For years, OpenAI’s Sora was hailed as the breakthrough poised to redefine video creation and social media. It launched to massive fanfare in December 2024—but just last month came the announcement: it’s shutting down at the end of April. Chalk one up for the human race.
There are several reasons for the closure. In short, it didn’t generate enough revenue to justify the overhead, copyright issues, and dealing with all the strange content that was popping up. It made sense to refocus resources on things like physical AI.
We experimented with Sora 2 Pro extensively for the past year. The app targeted online social content creators, but we were intrigued by the possibility of its cinematic qualities. Could we create amazing Hollywood-quality commercials for under a thousand dollars? We experimented for months, even producing a few commercials.
At the end of the day, when we heard the news that it was closing, we weren’t very surprised and definitely not disappointed.
Here are some takeaways from our experience.
Generating AI videos can be frustrating
GenAI is good enough for simple generic b-roll type scenes. For example, it’s fine for things like a hike in a forest or a person listening to music on a phone. But when you get more specific, then it becomes trial-and-error. In one scene, a doctor is in surgery and gives a quizzical look at what he’s seeing. I assume because Sora is geared toward social content creators who want finished videos fast, it often added unnecessary lines of dialogue, the wrong look, and/or cuts to different shots. We tried rewriting and simplifying the prompts. We even tried creating reference images. Nothing worked well.
We could have shot this doctor scene in about an hour with a good actor. Of course, it would cost thousands of dollars to do it, but at the end of the day, we would have served the script.

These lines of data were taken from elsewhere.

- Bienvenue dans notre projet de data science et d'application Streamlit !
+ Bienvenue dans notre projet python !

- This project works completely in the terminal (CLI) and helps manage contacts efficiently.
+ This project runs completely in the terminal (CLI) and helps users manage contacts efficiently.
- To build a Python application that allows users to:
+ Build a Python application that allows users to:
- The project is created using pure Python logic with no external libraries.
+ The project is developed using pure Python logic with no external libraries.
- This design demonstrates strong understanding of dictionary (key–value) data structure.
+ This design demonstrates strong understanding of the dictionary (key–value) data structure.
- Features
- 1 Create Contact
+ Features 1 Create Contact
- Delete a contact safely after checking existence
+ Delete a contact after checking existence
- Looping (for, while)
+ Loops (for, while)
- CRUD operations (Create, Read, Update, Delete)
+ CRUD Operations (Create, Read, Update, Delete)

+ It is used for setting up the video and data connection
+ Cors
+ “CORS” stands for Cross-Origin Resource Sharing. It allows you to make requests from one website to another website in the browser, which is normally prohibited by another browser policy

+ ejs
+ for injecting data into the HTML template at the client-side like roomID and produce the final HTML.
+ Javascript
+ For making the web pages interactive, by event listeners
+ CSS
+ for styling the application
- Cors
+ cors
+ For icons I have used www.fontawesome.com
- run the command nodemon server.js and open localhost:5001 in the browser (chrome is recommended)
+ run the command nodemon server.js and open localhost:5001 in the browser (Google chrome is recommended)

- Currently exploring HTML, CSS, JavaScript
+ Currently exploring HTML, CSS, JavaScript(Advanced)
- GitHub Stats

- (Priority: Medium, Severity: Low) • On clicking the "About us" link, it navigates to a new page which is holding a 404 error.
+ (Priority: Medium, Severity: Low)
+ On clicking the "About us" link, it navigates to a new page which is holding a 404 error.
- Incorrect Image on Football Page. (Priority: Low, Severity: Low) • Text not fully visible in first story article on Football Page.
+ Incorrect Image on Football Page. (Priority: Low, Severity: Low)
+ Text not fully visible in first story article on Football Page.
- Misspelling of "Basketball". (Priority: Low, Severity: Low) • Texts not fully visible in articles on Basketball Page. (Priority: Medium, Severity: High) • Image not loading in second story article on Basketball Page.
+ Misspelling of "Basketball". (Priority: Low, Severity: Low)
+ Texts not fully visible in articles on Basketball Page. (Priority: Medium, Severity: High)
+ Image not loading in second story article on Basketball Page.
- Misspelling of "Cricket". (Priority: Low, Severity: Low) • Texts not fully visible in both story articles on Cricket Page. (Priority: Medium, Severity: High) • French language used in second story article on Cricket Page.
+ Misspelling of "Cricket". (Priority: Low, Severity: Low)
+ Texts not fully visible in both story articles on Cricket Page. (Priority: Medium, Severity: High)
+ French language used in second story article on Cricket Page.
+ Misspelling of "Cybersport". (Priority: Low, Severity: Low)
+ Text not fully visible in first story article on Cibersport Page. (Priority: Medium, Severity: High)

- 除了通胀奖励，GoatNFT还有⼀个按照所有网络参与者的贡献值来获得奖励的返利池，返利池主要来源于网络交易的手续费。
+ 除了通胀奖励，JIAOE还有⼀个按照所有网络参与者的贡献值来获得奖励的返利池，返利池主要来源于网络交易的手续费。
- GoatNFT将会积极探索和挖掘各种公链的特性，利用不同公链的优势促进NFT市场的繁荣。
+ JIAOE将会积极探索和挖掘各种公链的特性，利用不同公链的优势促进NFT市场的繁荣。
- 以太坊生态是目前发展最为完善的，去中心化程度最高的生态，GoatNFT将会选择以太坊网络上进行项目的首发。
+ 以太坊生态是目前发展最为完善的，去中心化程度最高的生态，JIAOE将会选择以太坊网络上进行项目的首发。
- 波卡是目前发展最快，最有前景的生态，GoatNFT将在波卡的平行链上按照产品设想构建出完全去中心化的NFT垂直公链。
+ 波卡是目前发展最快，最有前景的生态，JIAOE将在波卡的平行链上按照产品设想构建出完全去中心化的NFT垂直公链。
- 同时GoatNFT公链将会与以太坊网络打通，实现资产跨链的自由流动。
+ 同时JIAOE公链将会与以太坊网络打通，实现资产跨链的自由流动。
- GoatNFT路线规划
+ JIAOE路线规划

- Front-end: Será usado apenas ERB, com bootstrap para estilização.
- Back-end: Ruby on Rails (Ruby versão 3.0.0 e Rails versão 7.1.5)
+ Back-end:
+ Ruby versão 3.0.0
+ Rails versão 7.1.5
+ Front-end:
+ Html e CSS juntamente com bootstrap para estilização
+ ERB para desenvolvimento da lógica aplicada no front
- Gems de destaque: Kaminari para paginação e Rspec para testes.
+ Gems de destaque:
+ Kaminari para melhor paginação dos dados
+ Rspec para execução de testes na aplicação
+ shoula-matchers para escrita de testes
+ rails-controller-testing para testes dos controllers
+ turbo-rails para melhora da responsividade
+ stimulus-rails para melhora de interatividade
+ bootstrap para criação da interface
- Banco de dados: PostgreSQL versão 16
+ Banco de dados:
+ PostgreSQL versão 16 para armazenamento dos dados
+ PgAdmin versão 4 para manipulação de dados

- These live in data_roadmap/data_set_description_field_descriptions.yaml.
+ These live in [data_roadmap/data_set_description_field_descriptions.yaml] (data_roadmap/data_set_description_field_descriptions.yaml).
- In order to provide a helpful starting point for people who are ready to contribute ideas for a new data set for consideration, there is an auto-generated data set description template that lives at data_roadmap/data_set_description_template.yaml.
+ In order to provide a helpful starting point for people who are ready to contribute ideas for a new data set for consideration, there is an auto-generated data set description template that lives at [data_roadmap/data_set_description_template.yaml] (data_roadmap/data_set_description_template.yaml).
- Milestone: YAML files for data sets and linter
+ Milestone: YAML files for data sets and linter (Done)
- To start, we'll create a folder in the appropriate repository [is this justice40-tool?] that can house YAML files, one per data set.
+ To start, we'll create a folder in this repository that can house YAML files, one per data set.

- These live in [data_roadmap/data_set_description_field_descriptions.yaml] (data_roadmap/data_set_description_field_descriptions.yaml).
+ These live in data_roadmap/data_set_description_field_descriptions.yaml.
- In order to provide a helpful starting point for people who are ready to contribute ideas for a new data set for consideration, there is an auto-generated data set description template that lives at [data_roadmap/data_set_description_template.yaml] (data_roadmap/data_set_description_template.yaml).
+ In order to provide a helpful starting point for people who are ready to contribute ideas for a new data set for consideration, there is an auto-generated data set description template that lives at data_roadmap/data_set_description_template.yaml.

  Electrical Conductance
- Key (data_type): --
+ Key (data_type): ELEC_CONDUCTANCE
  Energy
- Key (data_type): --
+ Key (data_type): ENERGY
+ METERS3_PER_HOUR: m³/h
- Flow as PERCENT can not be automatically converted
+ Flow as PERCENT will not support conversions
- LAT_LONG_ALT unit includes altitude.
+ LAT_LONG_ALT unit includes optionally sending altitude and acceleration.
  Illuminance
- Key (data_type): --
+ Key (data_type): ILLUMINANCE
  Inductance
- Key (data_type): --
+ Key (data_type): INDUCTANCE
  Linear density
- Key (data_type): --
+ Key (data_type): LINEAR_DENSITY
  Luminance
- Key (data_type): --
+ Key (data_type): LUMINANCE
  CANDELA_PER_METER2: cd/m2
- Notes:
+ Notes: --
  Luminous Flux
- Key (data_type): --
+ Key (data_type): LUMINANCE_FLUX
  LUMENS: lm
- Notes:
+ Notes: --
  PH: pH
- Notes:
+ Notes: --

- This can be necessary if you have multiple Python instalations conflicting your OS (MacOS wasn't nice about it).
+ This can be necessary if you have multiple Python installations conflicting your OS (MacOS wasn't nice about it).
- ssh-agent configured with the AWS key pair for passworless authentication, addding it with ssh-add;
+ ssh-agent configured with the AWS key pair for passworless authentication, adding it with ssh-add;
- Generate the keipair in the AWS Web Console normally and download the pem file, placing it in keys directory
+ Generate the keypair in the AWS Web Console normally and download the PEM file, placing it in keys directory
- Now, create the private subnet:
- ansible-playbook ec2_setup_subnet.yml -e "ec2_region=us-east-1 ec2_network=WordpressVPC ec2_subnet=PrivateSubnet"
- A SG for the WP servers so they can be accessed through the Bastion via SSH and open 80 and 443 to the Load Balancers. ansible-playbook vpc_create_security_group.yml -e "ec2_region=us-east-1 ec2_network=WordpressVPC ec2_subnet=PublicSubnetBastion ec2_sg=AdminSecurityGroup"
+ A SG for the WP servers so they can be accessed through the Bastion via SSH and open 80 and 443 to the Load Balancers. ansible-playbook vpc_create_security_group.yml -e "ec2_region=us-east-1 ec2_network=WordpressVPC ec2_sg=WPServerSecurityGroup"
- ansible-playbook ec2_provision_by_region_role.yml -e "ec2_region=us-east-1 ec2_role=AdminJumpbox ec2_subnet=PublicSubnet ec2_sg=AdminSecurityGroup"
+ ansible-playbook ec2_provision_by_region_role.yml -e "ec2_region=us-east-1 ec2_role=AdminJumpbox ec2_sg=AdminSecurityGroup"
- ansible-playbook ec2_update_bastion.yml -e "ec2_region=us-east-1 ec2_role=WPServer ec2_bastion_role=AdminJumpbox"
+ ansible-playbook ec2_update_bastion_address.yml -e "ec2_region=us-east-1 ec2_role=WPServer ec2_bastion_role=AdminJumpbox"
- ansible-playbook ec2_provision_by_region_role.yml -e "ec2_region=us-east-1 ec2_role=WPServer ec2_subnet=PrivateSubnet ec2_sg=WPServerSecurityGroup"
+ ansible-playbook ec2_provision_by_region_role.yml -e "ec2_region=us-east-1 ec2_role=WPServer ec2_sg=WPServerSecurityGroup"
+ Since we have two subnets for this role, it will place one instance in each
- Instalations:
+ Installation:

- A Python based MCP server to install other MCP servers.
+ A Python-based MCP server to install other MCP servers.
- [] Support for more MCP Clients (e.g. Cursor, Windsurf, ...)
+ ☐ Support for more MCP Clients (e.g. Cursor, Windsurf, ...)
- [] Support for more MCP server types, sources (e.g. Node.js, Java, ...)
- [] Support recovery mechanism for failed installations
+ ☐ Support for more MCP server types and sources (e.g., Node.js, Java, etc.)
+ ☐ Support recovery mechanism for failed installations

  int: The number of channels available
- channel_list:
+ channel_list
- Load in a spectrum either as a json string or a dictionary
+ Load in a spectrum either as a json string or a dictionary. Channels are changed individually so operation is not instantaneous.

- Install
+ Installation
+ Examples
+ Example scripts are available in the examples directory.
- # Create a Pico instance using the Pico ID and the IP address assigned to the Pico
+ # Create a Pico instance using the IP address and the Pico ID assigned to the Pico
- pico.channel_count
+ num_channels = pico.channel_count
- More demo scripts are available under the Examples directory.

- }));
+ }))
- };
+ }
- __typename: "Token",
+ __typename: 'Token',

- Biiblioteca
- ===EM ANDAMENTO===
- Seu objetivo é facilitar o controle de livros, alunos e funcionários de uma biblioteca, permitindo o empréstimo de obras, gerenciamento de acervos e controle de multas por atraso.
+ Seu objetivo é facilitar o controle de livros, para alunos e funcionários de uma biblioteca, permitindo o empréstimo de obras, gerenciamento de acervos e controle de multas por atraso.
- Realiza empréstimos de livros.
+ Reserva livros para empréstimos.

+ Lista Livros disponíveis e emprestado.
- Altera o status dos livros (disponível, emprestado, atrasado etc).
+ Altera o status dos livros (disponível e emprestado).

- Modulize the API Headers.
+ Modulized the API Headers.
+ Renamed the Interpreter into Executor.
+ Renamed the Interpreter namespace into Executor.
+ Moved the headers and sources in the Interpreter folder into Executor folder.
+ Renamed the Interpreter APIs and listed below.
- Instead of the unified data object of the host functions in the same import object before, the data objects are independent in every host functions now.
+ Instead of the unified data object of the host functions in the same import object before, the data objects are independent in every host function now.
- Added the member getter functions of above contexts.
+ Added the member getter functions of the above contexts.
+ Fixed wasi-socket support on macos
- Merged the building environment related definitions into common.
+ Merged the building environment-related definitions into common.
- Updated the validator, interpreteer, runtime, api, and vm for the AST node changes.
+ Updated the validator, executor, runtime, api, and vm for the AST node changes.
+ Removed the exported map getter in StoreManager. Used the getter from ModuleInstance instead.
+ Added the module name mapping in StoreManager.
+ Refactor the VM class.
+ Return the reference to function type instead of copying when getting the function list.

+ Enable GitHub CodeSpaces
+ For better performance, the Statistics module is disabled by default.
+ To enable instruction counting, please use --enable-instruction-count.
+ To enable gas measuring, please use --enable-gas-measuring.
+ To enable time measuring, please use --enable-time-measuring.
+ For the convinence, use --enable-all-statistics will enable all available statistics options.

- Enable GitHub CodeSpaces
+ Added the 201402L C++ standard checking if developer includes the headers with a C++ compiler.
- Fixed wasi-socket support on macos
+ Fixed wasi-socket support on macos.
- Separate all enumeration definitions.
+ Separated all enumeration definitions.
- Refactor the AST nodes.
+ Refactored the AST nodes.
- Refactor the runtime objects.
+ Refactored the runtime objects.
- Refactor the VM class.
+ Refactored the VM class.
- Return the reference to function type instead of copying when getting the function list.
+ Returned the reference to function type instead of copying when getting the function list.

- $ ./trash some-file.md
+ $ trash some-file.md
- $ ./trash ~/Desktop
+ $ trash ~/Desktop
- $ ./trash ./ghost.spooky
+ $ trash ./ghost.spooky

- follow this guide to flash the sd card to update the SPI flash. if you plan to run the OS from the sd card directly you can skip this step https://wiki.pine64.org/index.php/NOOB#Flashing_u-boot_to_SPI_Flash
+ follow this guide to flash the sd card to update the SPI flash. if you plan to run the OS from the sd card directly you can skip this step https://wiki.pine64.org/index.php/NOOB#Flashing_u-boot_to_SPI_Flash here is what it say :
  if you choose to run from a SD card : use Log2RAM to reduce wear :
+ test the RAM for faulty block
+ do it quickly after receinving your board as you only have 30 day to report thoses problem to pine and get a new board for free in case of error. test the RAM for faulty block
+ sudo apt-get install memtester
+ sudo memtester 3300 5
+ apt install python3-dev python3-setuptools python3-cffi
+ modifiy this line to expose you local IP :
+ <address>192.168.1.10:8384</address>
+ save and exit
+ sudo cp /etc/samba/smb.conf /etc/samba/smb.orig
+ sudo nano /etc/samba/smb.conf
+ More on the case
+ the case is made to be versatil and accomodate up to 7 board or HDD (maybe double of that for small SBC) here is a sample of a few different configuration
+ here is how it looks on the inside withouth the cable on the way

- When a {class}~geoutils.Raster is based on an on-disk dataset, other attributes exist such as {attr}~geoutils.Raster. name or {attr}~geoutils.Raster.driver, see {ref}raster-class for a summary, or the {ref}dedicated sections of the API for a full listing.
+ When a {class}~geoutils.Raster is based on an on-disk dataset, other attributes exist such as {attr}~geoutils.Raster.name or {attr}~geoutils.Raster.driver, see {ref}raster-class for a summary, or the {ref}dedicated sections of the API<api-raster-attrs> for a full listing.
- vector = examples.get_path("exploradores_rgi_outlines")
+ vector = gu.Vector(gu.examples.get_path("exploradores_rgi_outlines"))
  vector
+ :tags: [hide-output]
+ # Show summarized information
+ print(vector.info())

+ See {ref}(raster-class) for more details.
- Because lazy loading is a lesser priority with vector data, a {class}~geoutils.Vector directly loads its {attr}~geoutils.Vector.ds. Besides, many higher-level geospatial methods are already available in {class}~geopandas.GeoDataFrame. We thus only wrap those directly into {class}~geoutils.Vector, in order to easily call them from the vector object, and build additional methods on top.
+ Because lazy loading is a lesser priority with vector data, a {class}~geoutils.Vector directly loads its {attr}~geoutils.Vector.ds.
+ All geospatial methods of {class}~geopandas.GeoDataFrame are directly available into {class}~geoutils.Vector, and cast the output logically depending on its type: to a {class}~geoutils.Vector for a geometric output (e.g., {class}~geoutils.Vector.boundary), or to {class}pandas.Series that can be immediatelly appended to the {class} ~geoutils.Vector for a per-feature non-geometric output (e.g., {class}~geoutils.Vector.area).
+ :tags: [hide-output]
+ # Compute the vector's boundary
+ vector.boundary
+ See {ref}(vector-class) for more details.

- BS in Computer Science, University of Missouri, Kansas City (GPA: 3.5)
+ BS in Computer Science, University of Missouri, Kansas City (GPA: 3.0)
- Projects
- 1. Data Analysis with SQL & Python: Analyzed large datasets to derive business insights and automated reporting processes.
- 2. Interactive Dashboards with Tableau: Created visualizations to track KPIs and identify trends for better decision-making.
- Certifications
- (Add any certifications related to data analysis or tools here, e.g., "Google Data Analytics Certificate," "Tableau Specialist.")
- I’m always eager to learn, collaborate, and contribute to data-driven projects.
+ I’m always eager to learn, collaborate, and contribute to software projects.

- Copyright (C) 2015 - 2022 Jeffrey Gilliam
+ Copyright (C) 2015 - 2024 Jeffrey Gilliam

Here are stills from those failed generations. Quality looks cinematic but we weren’t getting the facial expressions and actions we wanted.
Sora 2 Pro Pricing Structure wasn’t optimal
To access Sora 2 Pro, we had to purchase the ChatGPT pro subscription at $200 per month, which obviously didn’t break the bank. But it only provided 100 credits per day, and for most of our subscription, it required 10 credits per high-quality video. Needless to say, we burned through those credits very fast and the budgets didn’t justify purchasing more. Because of this limitation, we spent several days on that one doctor scene until we finally gave up and rewrote the script, and that wasn’t too successful either.
The credits also reset on a 24-hour clock, which meant that if we spent the credits at 5 PM, then it wouldn’t reset until 5 PM the next day. Our schedules vary every day so we couldn’t always work on these projects at the same time during the day, which ultimately led to lost credits. In contrast, Adobe Firefly’s credits reset on a calendar month. I’m not sure why OpenAI thought they could monetize better on a 24-hour clock rather than just renewing credits at midnight.
What about the other GenAI tools?
We actually started with Adobe Firefly, switched to Google VEO before investing full time to Sora. We already had a full subscription to Adobe Creative Cloud so Firefly made sense, but it was terrible. Recently, they added third-party apps, which made it a lot more practical. I assume since Firefly is packaged with CC and not a stand-alone subscription, it won’t go away soon and may improve over time.
Google VEO works well for photo-realistic videos, but it has the same problem as the other GenAI tools. It takes repeated generations to get something close to what you want. The main reason we switched to Sora was that VEO wasn’t as cinematic.
Sora also provided better tools like the Extension function, which made it easier to expand a scene.
Overall, neither Adobe nor Google will be pulling the plug on GenAI video creation tools.
GenAI won’t die anytime soon.
Sora’s closing does not mean there was a GenAI bubble. It revealed that the hype was greater than reality, and perhaps there was a rush to market. The technology still has some ways to go. It also showed that monetizing this technology may require an innovative approach. But we believe it will get there.